Proceedings of the
35th European Safety and Reliability Conference (ESREL2025) and
the 33rd Society for Risk Analysis Europe Conference (SRA-E 2025)
15 – 19 June 2025, Stavanger, Norway
A Safety Model for Industrial Environment Based on the Bayesian Network Paradigm
Systems Research Institute, Polish Academy of Sciences, Poland.
ABSTRACT
A safety model for identifying hazards and predicting their possible consequences in an industrial facility is proposed. Complex cause-effect relations between safety-related events, starting from the initial ones, through the intermediate, to the final, are represented in the form of a Bayesian network. The input data originate from sensors and meters installed in safety-critical locations. Using the Bayesian network methodology, the impending hazards, accidents, or machinery breakdowns can be predicted from symptoms indicated by the monitoring devices. Also, the "reverse analysis" of the network can establish the root causes of these undesired events so that a preemptive maintenance can be carried out in order to avoid them. For illustration, a simplified safety model of a biogas plant is presented along with its basic analysis.

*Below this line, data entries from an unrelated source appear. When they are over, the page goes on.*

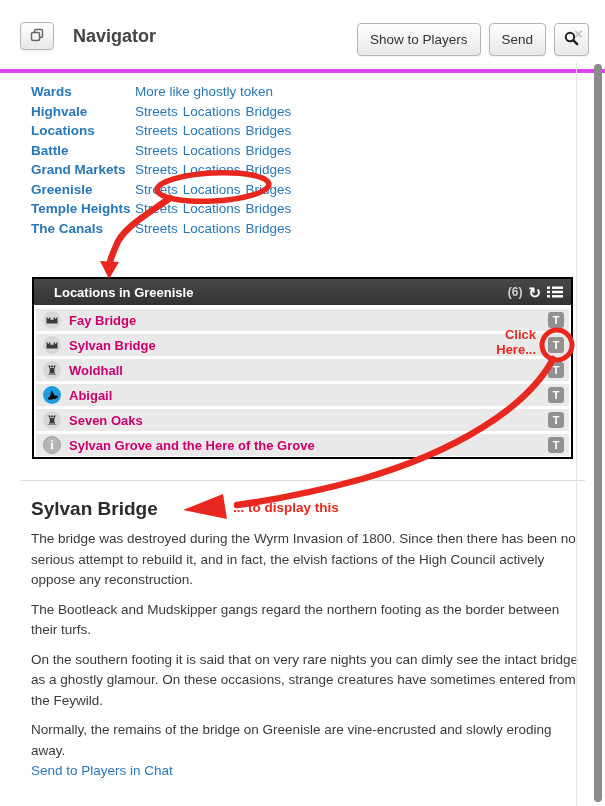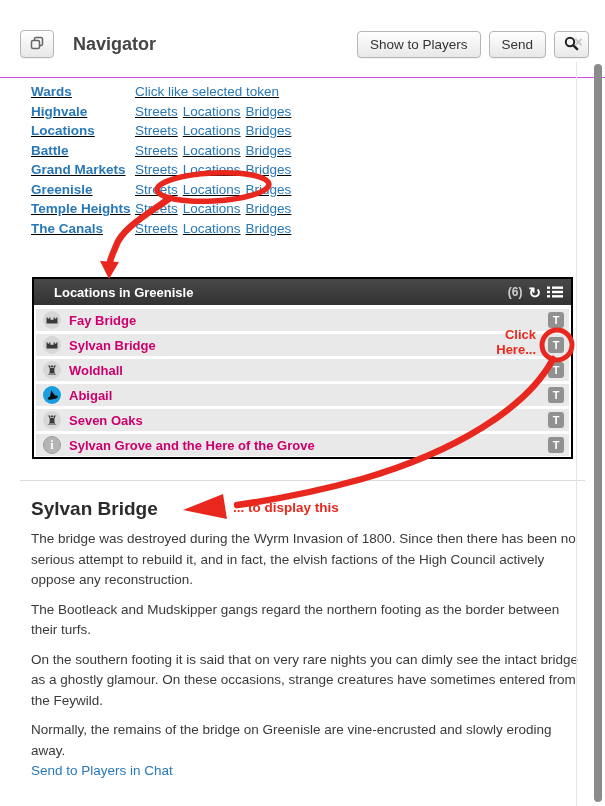--- a/index.html
+++ b/index.html
@@ -7,7 +7,7 @@
          font-family:"Liberation Sans",sans-serif;-webkit-font-smoothing:antialiased;}
 
   
-  .hdr{position:absolute;left:0;top:16px;width:605px;height:61px;background:#fff;border-bottom:1px solid #d946ef;}
+  .hdr{position:absolute;left:0;top:8px;width:605px;height:61px;background:#fff;border-bottom:4px solid #d946ef;}
   .btn{display:inline-flex;align-items:center;justify-content:center;height:27px;padding:0 12px;
        border:1px solid #b6b6b6;border-radius:4px;background:linear-gradient(#ffffff,#e8e8e8);
        font-size:13.5px;color:#333;box-shadow:0 1px 1px rgba(0,0,0,.06);cursor:pointer;white-space:nowrap;}

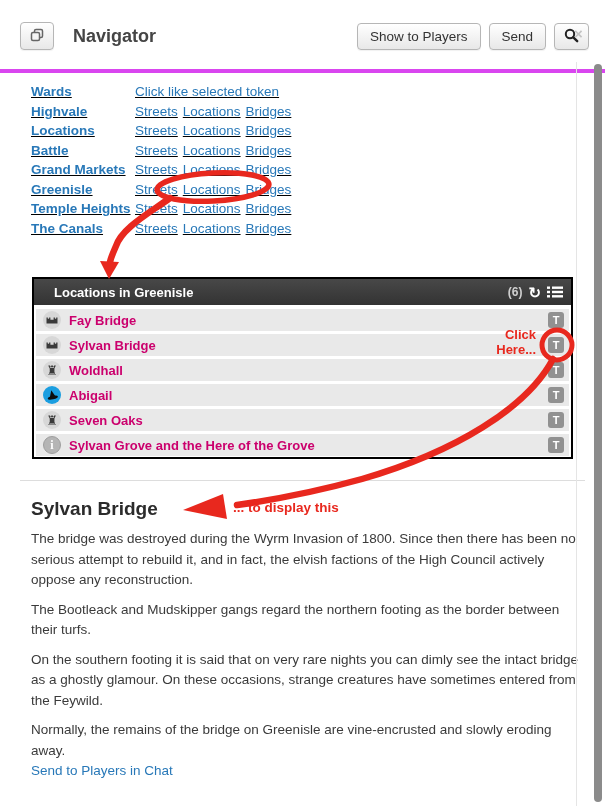--- a/index.html
+++ b/index.html
@@ -8,7 +8,7 @@
 
   
   .hdr{position:absolute;left:0;top:8px;width:605px;height:61px;background:#fff;border-bottom:4px solid #d946ef;}
-  .btn{display:inline-flex;align-items:center;justify-content:center;height:27px;padding:0 12px;
+  .btn{display:inline-flex;align-items:center;justify-content:center;height:33px;padding:0 12px;
        border:1px solid #b6b6b6;border-radius:4px;background:linear-gradient(#ffffff,#e8e8e8);
        font-size:13.5px;color:#333;box-shadow:0 1px 1px rgba(0,0,0,.06);cursor:pointer;white-space:nowrap;}
   .clone-btn{position:absolute;left:20px;top:14px;width:34px;height:28px;padding:0;}

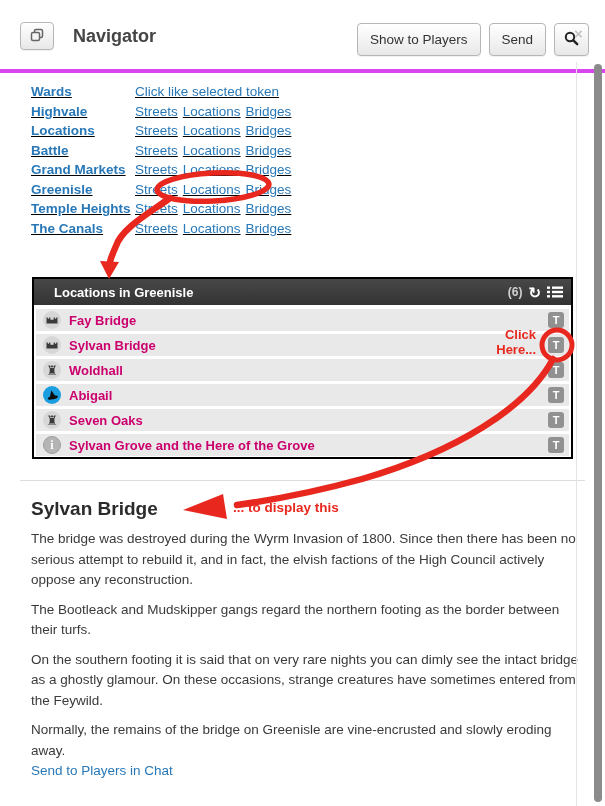--- a/index.html
+++ b/index.html
@@ -19,7 +19,7 @@
 
   
   .wards{position:absolute;left:31px;top:82px;font-size:13.5px;line-height:19.5px;}
-  .ward-row{display:flex;text-decoration:underline;}
+  .ward-row{display:flex;}
   .ward-name{width:104px;font-weight:bold;color:#2878b8;cursor:pointer;}
   .ward-links a{color:#2878b8;text-decoration:none;margin-right:5px;cursor:pointer;}
 

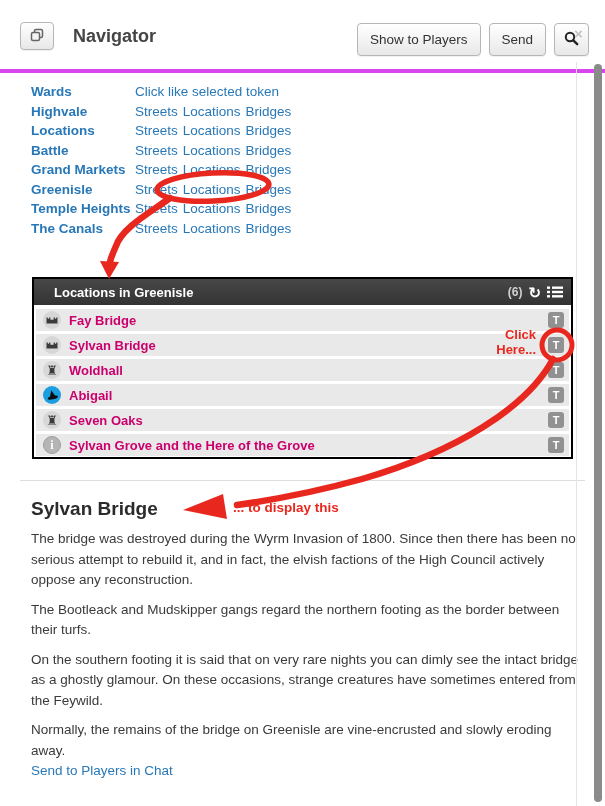--- a/index.html
+++ b/index.html
@@ -94,7 +94,7 @@
   <div class="wards">
     <div class="ward-row">
       <span class="ward-name">Wards</span>
-      <span class="ward-links"><a>Click like selected token</a></span>
+      <span class="ward-links"><a>More like ghostly token</a></span>
     </div>
     <div class="ward-row">
       <span class="ward-name">Highvale</span>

Although there is abundant literature on Bayesian networks in the safety and reliability context, much of it is limited to theoretical considerations or provides only general guidelines for the construction of such networks. Thus, publications reporting specific applications of this methodology are rather rare. The current paper aims to contribute to filling this gap.
Keywords: Workplace safety, Bayesian network, Biogas plant, Hazards identification and prediction, Root cause analysis.